When we talk about privacy, the main focus is usually on encryption of regular data, but to what extent does metadata expose us? What risks are involved in being unaware of this type of data, and their disproportionate use?

To understand these implications it is necessary to understand metadata as a set of data that describes and gives information about other data, with the following characteristics:

It is usually present in the background - far from view.
It always accompanies data, which it describes or about which it provides information (such as the latitude and longitude of the place where a photograph was taken with your phone’s camera).
It can’t always be encrypted, since it is often necessary to be able to process it (for example, the email address of the recipient of a message).
Many times it’s simply not considered part of the data that exposes our privacy and, therefore, it is usually not encrypted.

In the context of this definition, metadata originates from our everyday actions. Some are generated in a totally conscious and intentional way, as in the case of the title, abstract and keywords of a paper, where we know that this information allows it to be indexed in databases. Others are generated automatically without us being aware of it, or without us knowing who collects it or how it’s used. To add more context, think of every time you go to the supermarket: more or less on the same date each month, or with the same frequency (every two weeks, for example), you regularly buy the same products and even use the same means of payment at the end of your purchase. In this simple action you have generated a large amount of metadata that allows an observer to identify you and build a detailed profile of you and granting enormous power to the supermarket, since now it knows your tastes and will know what products to offer you and on what date, since you are very likely to buy them the next time.

In a less specific approach, when you take a photo with your cellphone and you don’t realize that the GPS sensor is activated (even if it isn’t), you are associating your photo, among other things:

With the coordinates of your position at the time of taking the photograph.
With the date and time it was taken.
With the settings of your camera and therefore, of your device.

In an even more day-to-day approach, every time you turn on your TV to consume content from your streaming provider (Netflix, Disney plus, etc), you generate metadata which can be used to determine:

The time of day you are at home.
Your taste in television content.
If there are underage people in your home.
The type of TV you have.
Information about your internet connection.
Physical location, and much more.

But does this metadata represent some kind of threat to you?

At least for our privacy, yes. The research Evaluating the privacy properties of telephone metadata carried out by Stanford University, published in 2016 and in which more than 800 volunteers participated, where only metadata was collected from more than 250,000 calls and more than 1,200,000 text messages, the sensitivity of the metadata generated by calls and text messages was determined. The metadata made it possible to not only identify people and their movements and frequency of visits to one or another particular place, but the analysis of the metadata generated by calls and text messages also allowed the creation of detailed profiles of the participants with a very high degree of precision. As an example, during the period of their participation in the research, it was determined that one of the volunteers suffered from a heart condition. In another case, it was concluded that a volunteer was interested in purchasing an AR-type semi-automatic rifle. This is individual profiling information that when placed in the “right” hands – insurance companies or governments - becomes a true attack against our privacy and even our security.

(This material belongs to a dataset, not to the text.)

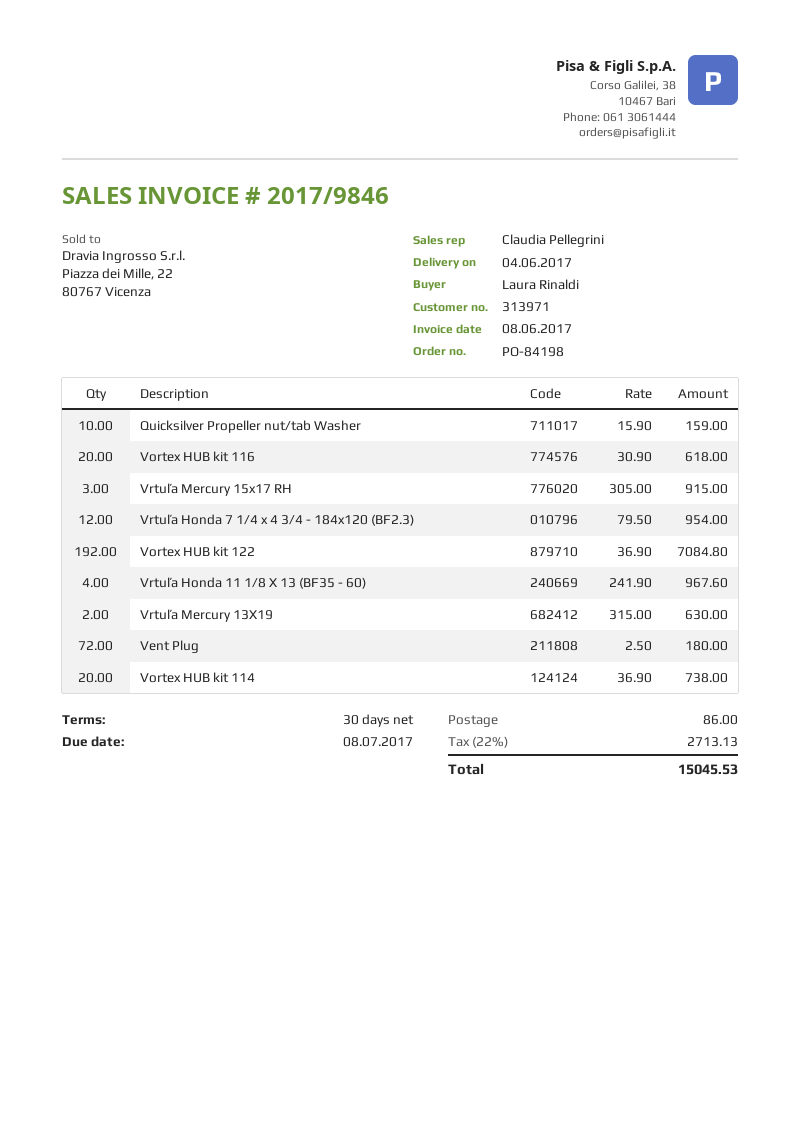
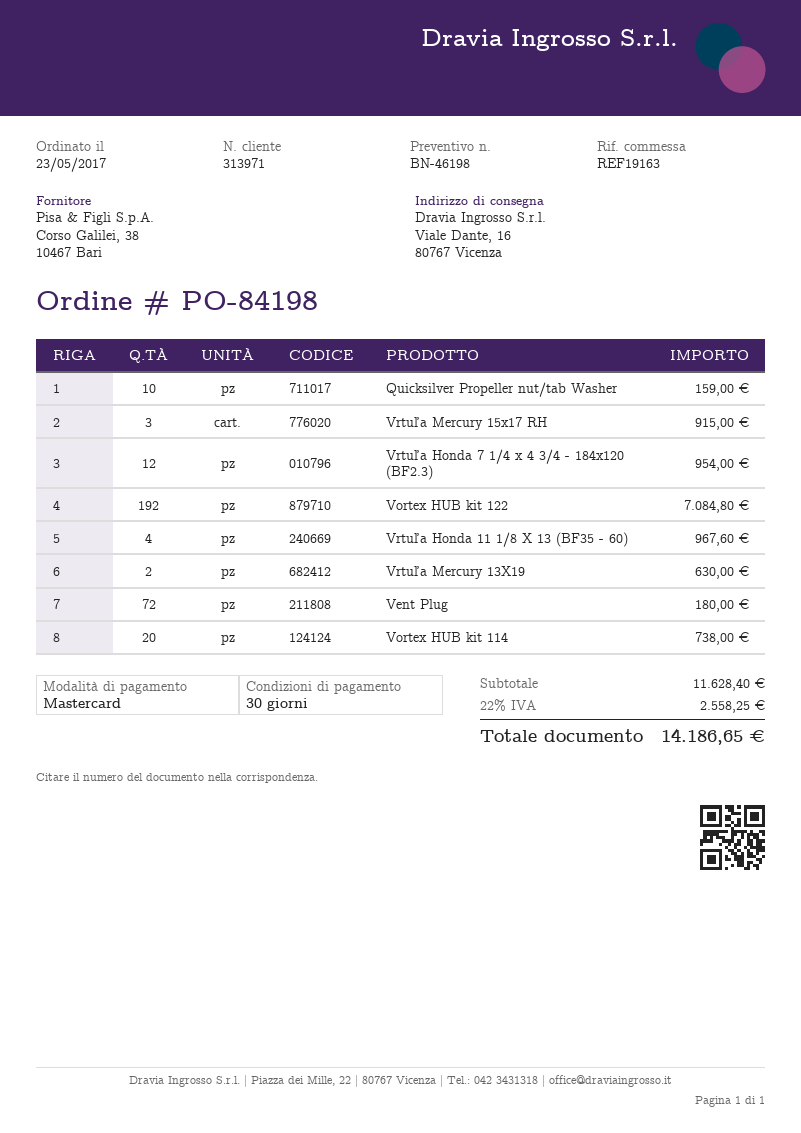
Vortex HUB kit 116: 20 for 618.00 -> none
shipping: 86.00 -> none
tax: 22% = 2713.13 -> 22% = 2558.25
total: 15045.53 -> 14186.65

These types of research results shed light on statements such as those of the former US president, Barack Obama in 2013 or the director of the NSA, James Clapper, implying that it is not necessary to access the content of our calls or messages to identify us and profile us in detail.

For this reason, transparency in national security programs about the tracking and reading of the metadata we generate is essential so that the citizens of any nation can understand the true reach that companies and governments have when they collect and analyze metadata, instead of making us believe that it is trivial information.

At this point, we wonder: what can we do about metadata in order to strengthen our already-violated privacy?

Necessarily, the answer points to training and socialization in massive events - such as Privacy Week -, about the implications of metadata for our privacy, but this shouldn’t be left as an individual responsibility about having the knowledge of what metadata we generate and how. Since, as mentioned before, there is metadata that is generated automatically and we cannot participate in that process, it is then necessary for the government to play a role to shield our fundamental right to privacy with regulations controlling who can access it, collect it, analyze it and for what purposes.